Third, the differences between the contemporaneous sites at Haimenkou and Dali's Yinsuo Island demonstrate the diversity of this region's prehistoric cultures. Western Yunnan was a cultural crossroads, which formed an intricate web of cultural features. A careful comparison of the differences and similarities of the eras of these two sites must be carried out in order to learn more about the relationships between the various cultures and ethnic groups in that area.
Fourth, while many areas on the Yunnan-Guizhou plateau have similar landforms and environmental conditions, people's living conditions are quite different, even for places as close by as the Dali and Jianchuan basins. The Jianchuan Haimenkou ruins are located on the banks of a lake and were built as pile-dwelling. Its inhabitants cultivated paddy rice, millet and barnyard grass and the large number of animal skeletons suggest that they also hunted for food. However, Dali's Yinsuo Island site was constructed by wooden pillars during the early period but became a classic example of a shell mound site in the later period. While geographically close, the two sites are different in nature and may have had different economic models. This research has provided valuable information about the complexity of the socio-cultural, economic pattern and ethnic background of this era.

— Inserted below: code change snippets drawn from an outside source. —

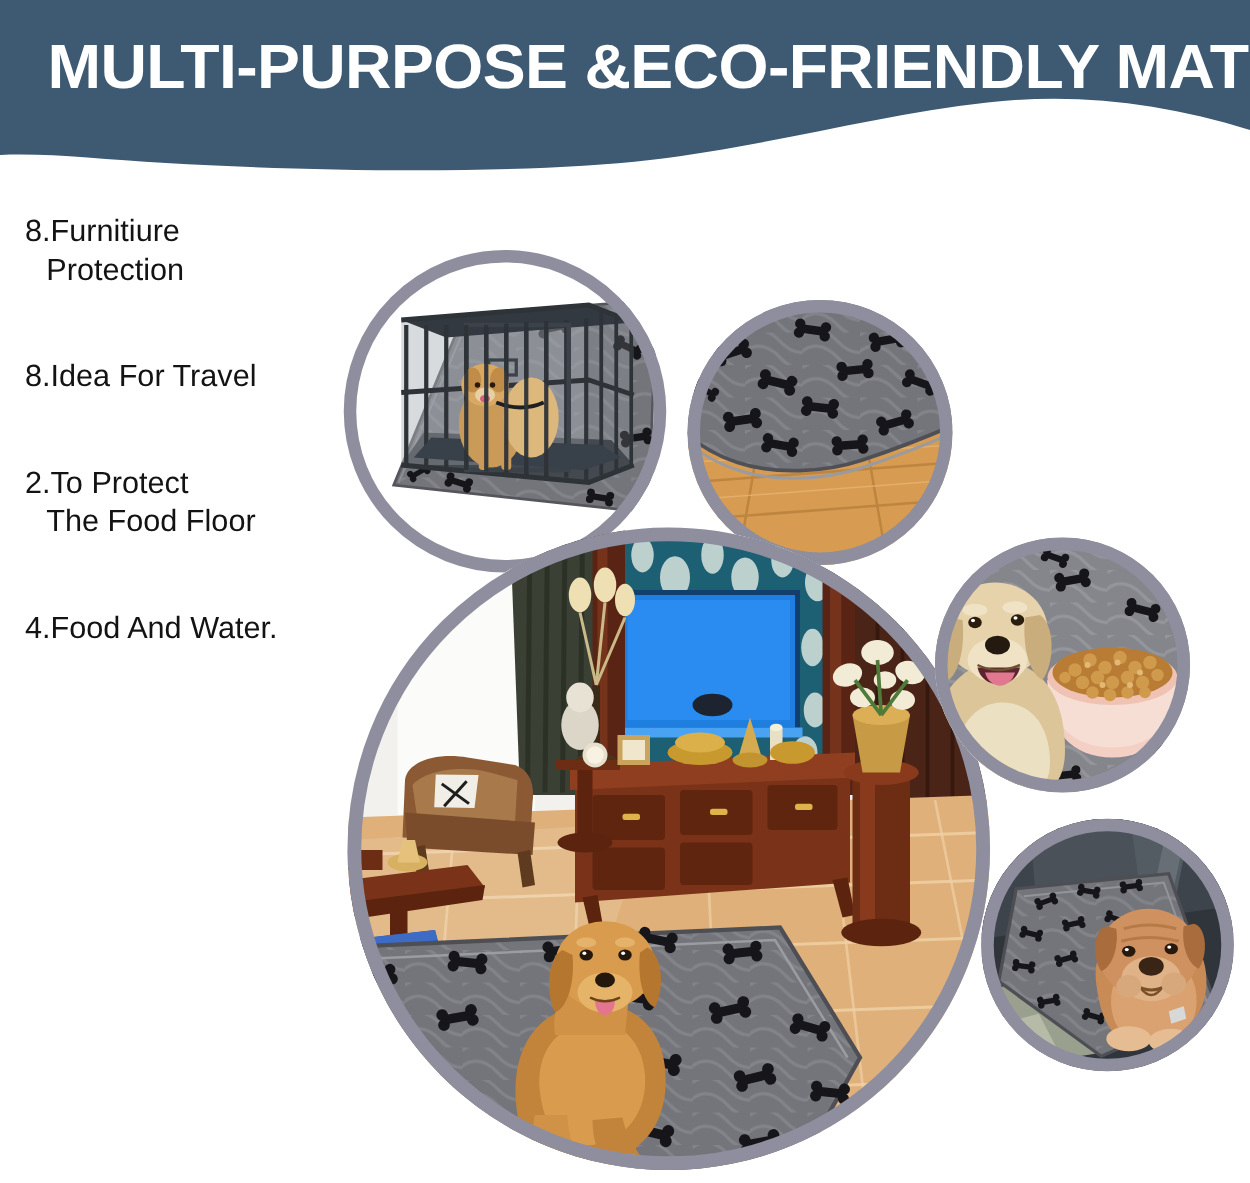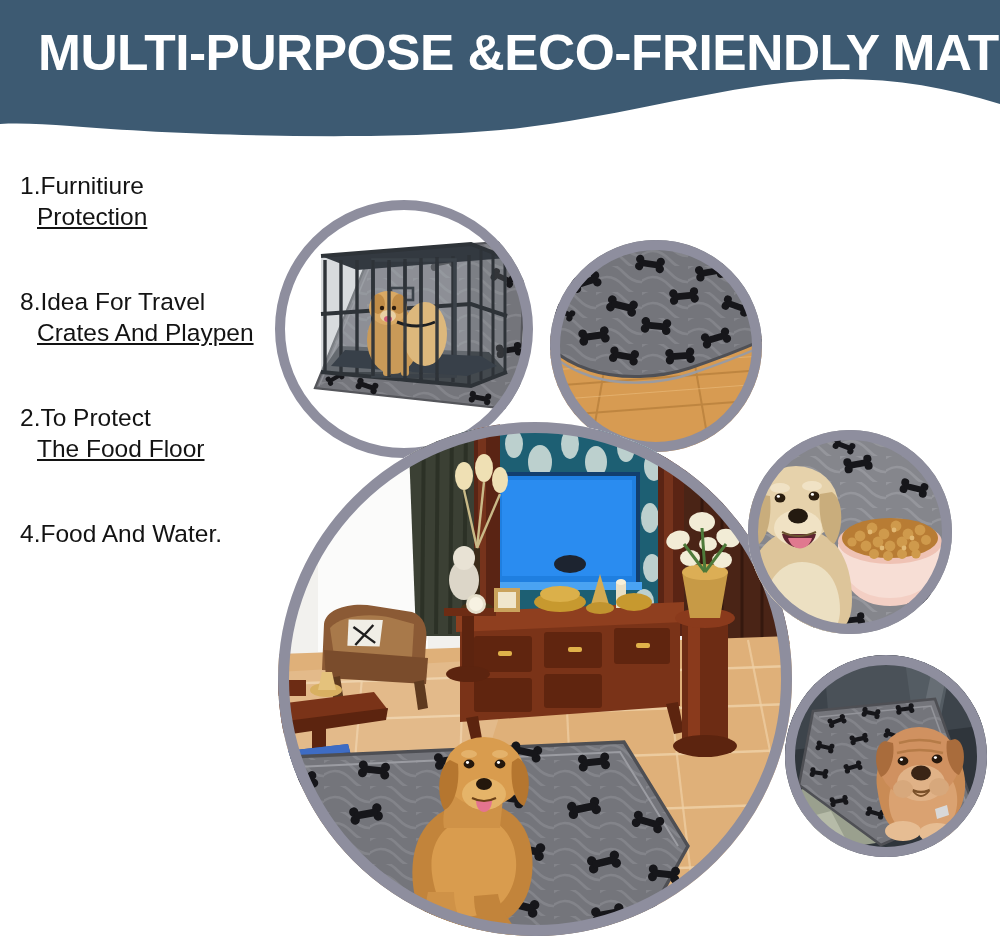"1.Furnitiure" span.feature-line-1 { text: 1.Furnitiure -> 8.Furnitiure }
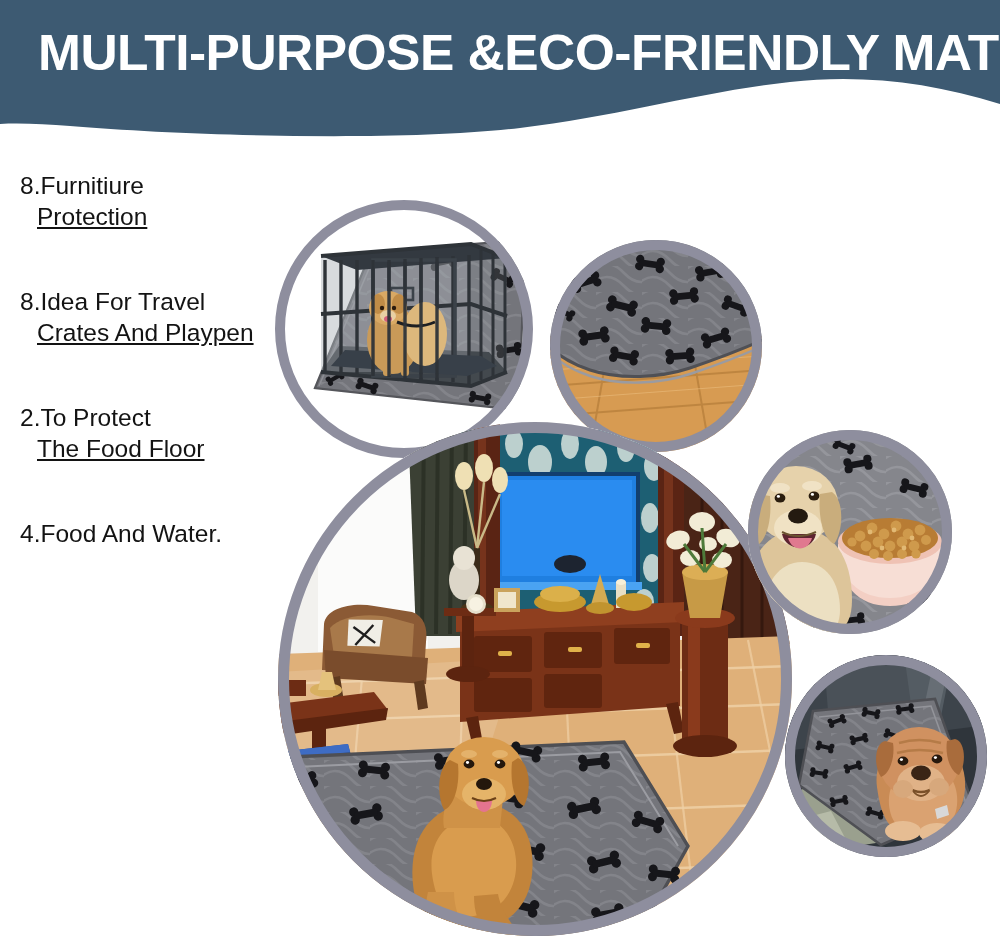"Protection" .feature-line-2 { text-decoration: underline -> none }
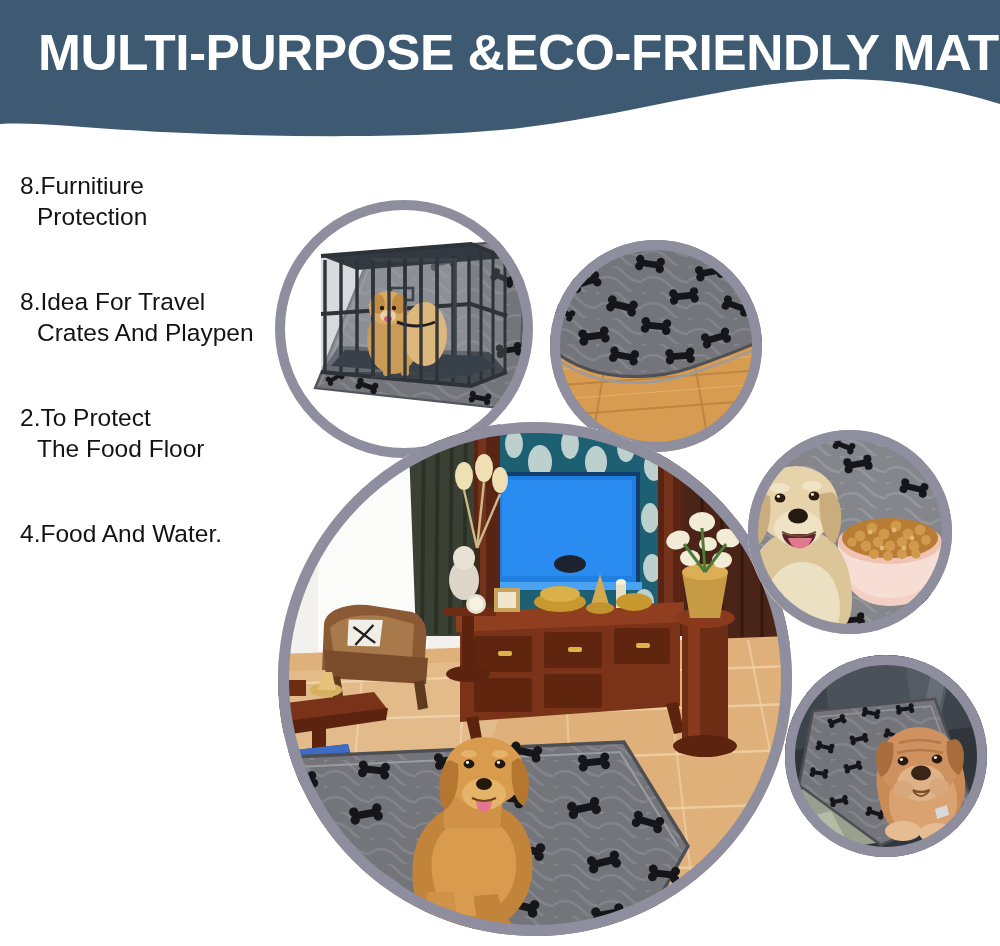"Crates And Playpen" span.feature-line-2 { html: <span>Crates And Playpen</span> -> none }
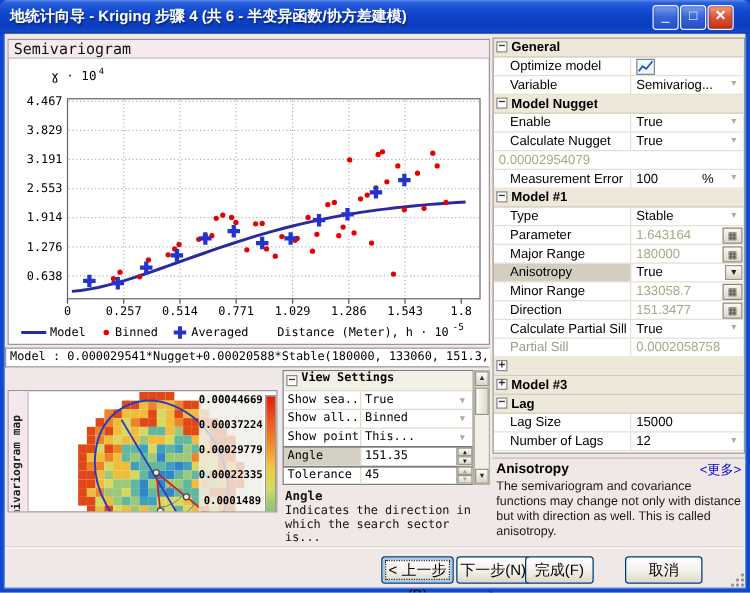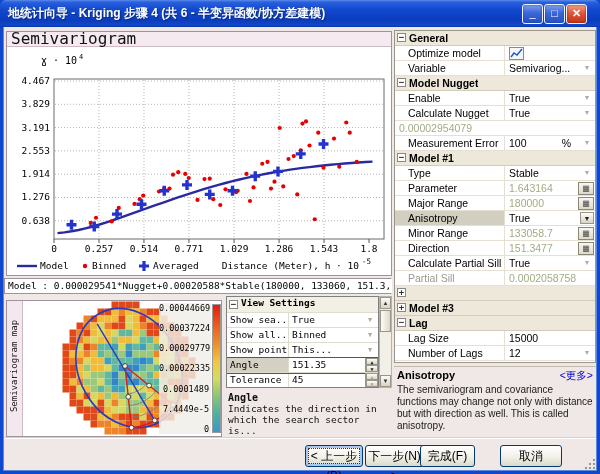"Semivariogram" .panel-header { font-size: 16px -> 12px }
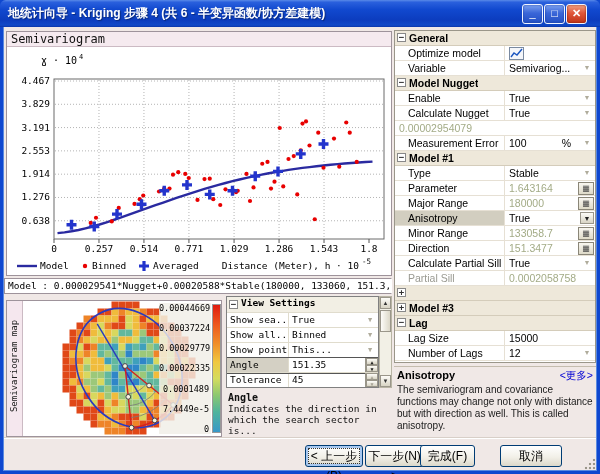"0.00044669" #map-panel { font-weight: none -> bold; height: 137px -> 98px; top: 300px -> 312px }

Fifth, the problems relating to the methods used for conducting archaeological work need to be highlighted. Archaeological work in western Yunnan began quite early using the correct procedures with the aim of establishing cultural chronologies for the region. However, as the work and excavations progressed over the years, new cultures and new patterns emerged but work on establishing an overall cultural pattern of the region along an east-west axis was not carried out. This time, efforts were made to first establish a chronology of the region through solid and methodical initial groundwork. A chronology of western Yunnan's prehistoric cultures has been established through systematic investigation of each basin in the region. The findings will go a long way in providing a proper understanding of the cultural chronology of the region. In addition, the location of the sites' tombs and whether constructions other than lakeshore structures existed at that time are topics that need further investigation.
The participants discussed issues such as whether the Haimenkou site was built on the lake itself or on the shores of the lake, the chronology of the site, the relative importance and evolution of agriculture, hunting and fishing within its economy, whether there is any evidence of smelting aside from the stone moulds that have been unearthed, whether there is a connection between burnt earth and smelting, the types of wood used for the wooden foundation piles, and the origins of crop agriculture.